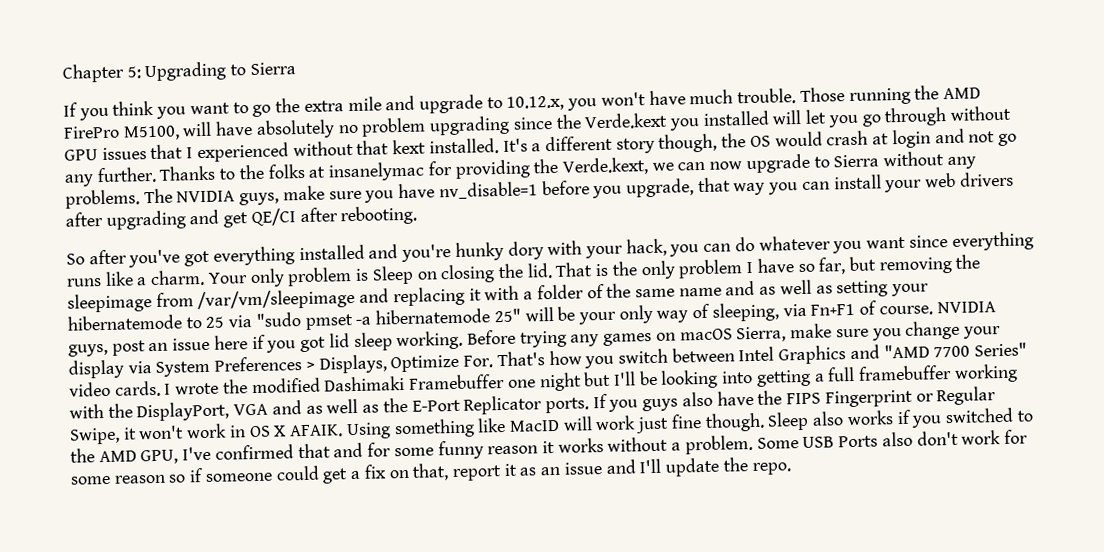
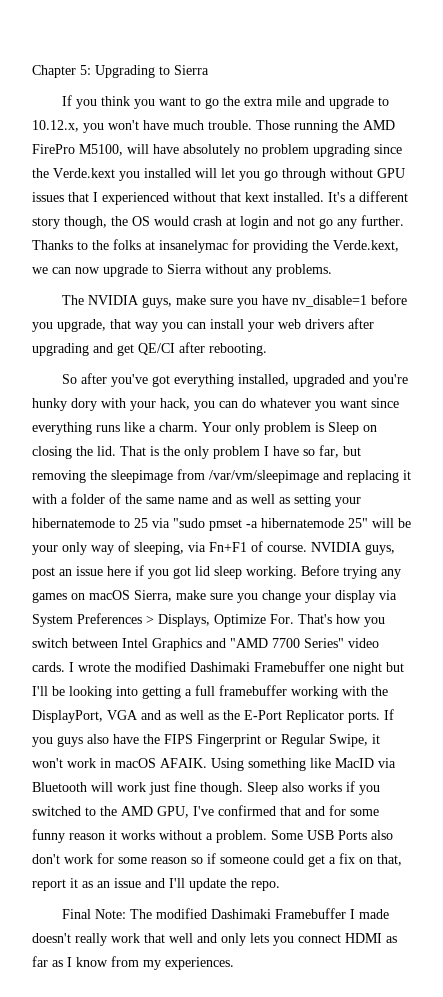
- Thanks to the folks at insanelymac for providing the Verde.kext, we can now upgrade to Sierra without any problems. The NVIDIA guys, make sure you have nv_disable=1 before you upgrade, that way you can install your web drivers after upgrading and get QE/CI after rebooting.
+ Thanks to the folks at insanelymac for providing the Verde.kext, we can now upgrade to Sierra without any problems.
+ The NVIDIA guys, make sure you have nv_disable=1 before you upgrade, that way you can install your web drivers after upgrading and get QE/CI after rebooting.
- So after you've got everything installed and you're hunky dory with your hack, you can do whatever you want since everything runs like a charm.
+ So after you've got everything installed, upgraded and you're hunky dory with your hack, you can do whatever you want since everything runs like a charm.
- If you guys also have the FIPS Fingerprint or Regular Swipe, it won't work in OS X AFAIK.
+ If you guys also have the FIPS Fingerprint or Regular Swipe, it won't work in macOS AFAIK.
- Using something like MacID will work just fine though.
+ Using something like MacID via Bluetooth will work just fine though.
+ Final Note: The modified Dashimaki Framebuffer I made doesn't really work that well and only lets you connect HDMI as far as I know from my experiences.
--
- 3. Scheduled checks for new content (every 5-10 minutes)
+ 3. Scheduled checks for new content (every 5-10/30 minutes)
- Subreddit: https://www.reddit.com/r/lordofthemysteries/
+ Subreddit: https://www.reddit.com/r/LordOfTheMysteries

EXERCISE DETAILS
Determine how many lines in the records include the string "charm". Only that number should be given.

RESULT
2